Hérnia inguinal estrangulada com perfuração e contaminação → reparo primário sem tela (Shouldice ou Bassini) para evitar infecção de corpo estranho.
Em hérnias inguinais estranguladas com perfuração intestinal e contaminação purulenta, a prioridade é evitar a colocação de tela protética devido ao alto risco de infecção e formação de fístulas. Técnicas de reparo primário, como Shouldice ou Bassini, são preferíveis.

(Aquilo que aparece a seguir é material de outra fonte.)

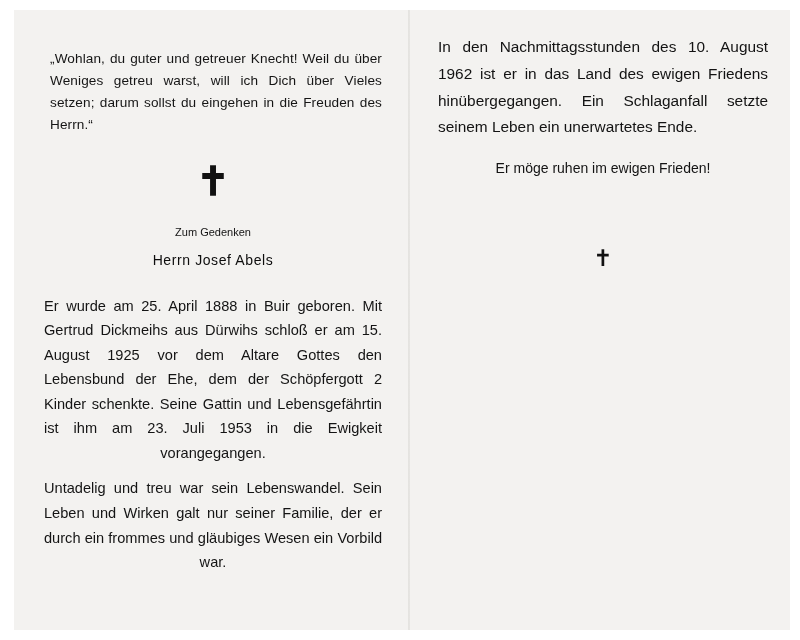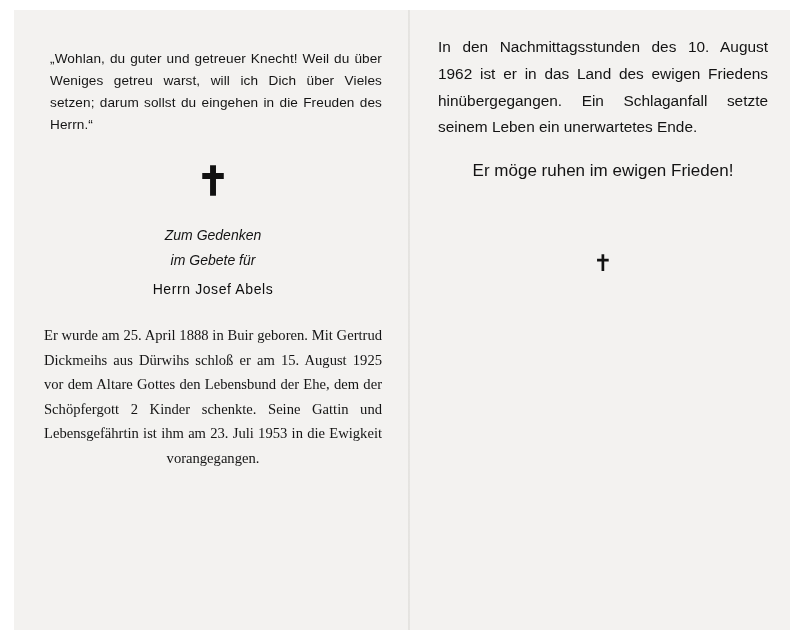--- a/index.html
+++ b/index.html
@@ -140,7 +140,7 @@
     margin: 0 0 14px 0;
   }
   .rclosing {
-    font-size: 17px;
+    font-size: 14px;
     line-height: 1.7;
     color: #131313;
     text-align: center;

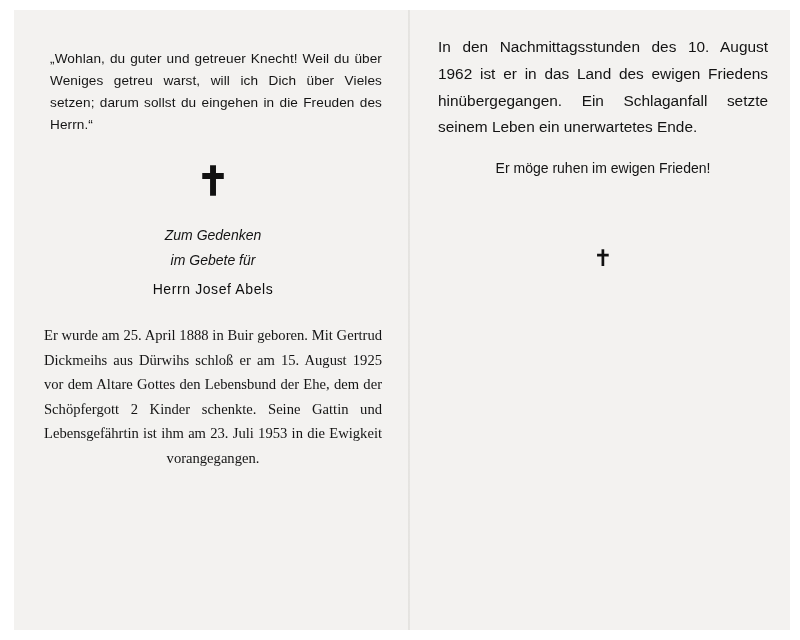--- a/index.html
+++ b/index.html
@@ -105,11 +105,10 @@
   }
   .dedication {
     text-align: center;
-    font-size: 14px;
+    font-size: 11px;
     line-height: 1.62;
     color: #131313;
     margin: 0 0 2px 0;
-    font-style: italic;
   }
   .name {
     text-align: center;

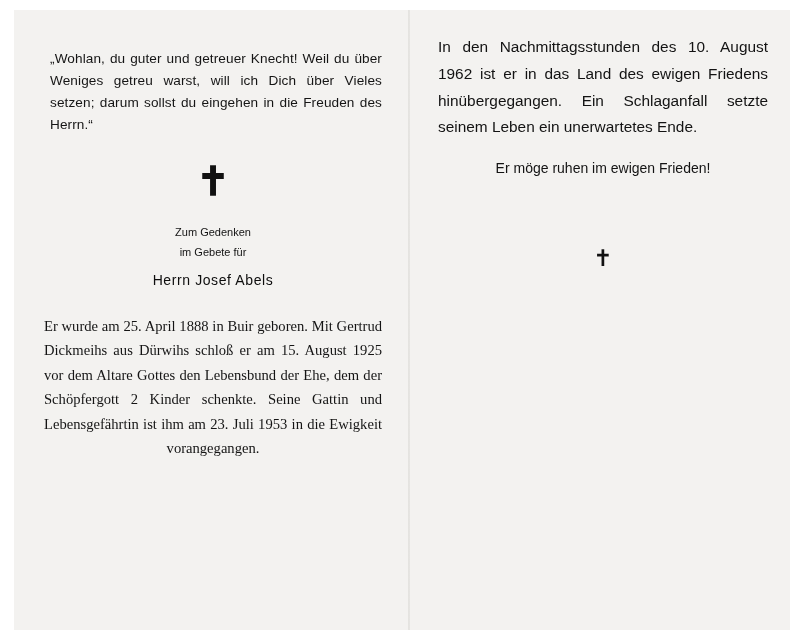--- a/index.html
+++ b/index.html
@@ -167,7 +167,6 @@
       <div class="cross cross-left">✝</div>
 
       <div class="dedication">Zum Gedenken</div>
-      <div class="dedication">im Gebete für</div>
 
       <div class="name">Herrn Josef Abels</div>
 

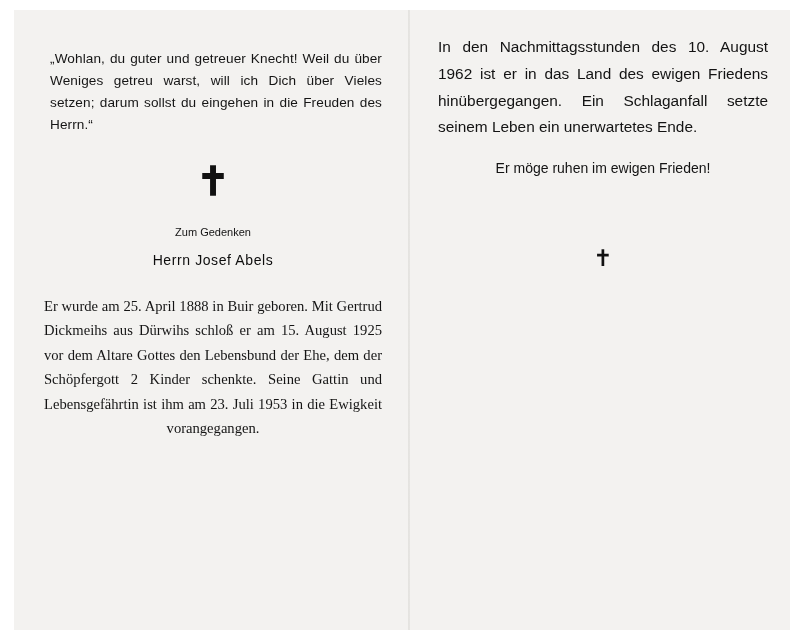--- a/index.html
+++ b/index.html
@@ -125,7 +125,6 @@
     text-align: justify;
     text-align-last: center;
     margin: 0 0 11px 0;
-    font-family: Liberation Serif, serif;
   }
   .para-last {
     margin-bottom: 0;

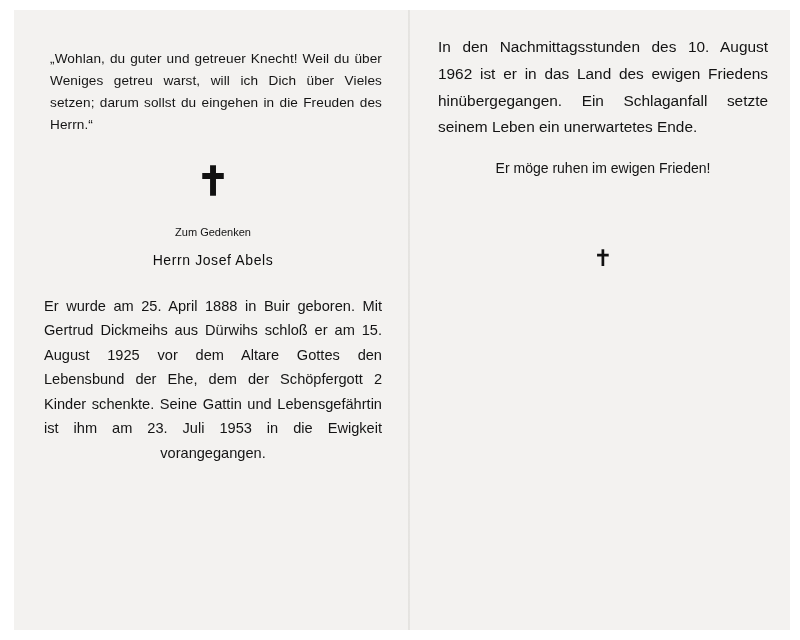--- a/index.html
+++ b/index.html
@@ -170,6 +170,7 @@
       <div class="name">Herrn Josef Abels</div>
 
       <p class="para">Er wurde am 25. April 1888 in Buir geboren. Mit Gertrud Dickmeihs aus Dürwihs schloß er am 15. August 1925 vor dem Altare Gottes den Lebensbund der Ehe, dem der Schöpfergott 2 Kinder schenkte. Seine Gattin und Lebensgefährtin ist ihm am 23. Juli 1953 in die Ewigkeit vorangegangen.</p>
+      <p class="para para-last">Untadelig und treu war sein Lebenswandel. Sein Leben und Wirken galt nur seiner Familie, der er durch ein frommes und gläubiges Wesen ein Vorbild war.</p>
     </div>
 
     <div class="col col-right">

A hérnia inguinal estrangulada é uma emergência cirúrgica que ocorre quando o conteúdo herniário (geralmente intestino) fica isquêmico devido à compressão. A isquemia pode progredir para necrose e perfuração intestinal, resultando em contaminação do sítio cirúrgico. Essa condição é grave e exige intervenção imediata para evitar sepse e morte. A epidemiologia mostra que hérnias inguinais são comuns, e a estrangulação é uma complicação séria, especialmente em idosos. A fisiopatologia da estrangulação envolve a interrupção do fluxo sanguíneo para o órgão herniado, levando à isquemia, necrose e eventual perfuração. O diagnóstico é clínico, com dor intensa, sinais de obstrução intestinal e, em casos avançados, sinais de peritonite. Quando há perfuração intestinal, o campo cirúrgico torna-se contaminado por conteúdo entérico e bactérias. O tratamento envolve a correção da perfuração intestinal (ressecção e anastomose) e o reparo da hérnia. Em situações de contaminação purulenta, a escolha da técnica de reparo da hérnia é crucial. Técnicas que utilizam material protético (telas, como Lichtenstein, Gilbert, Stoppa) são contraindicadas devido ao alto risco de infecção da tela, que pode levar a complicações graves e necessidade de reoperação. Nesses casos, as técnicas de reparo primário, que utilizam apenas os tecidos do paciente (como Shouldice ou Bassini), são preferíveis, apesar de terem uma taxa de recorrência ligeiramente maior em comparação com as técnicas com tela em campos limpos. A antibioticoterapia adequada é fundamental.
A técnica de Shouldice é uma herniorrafia primária que utiliza apenas tecidos do próprio paciente, sem o uso de tela protética. Isso é crucial em campos contaminados, pois evita o risco de infecção do material protético, uma complicação grave que exigiria a remoção da tela.
O uso de tela em campo contaminado aumenta drasticamente o risco de infecção da tela, formação de abscesso, fístula enterocutânea e até sepse. A infecção da tela geralmente exige sua remoção, resultando em morbidade significativa e recorrência da hérnia.
O manejo envolve a ressecção do segmento intestinal perfurado e anastomose, seguida pelo reparo da hérnia. Em caso de contaminação, o reparo da hérnia deve ser feito com técnicas primárias (ex: Shouldice, Bassini) e antibioticoterapia adequada.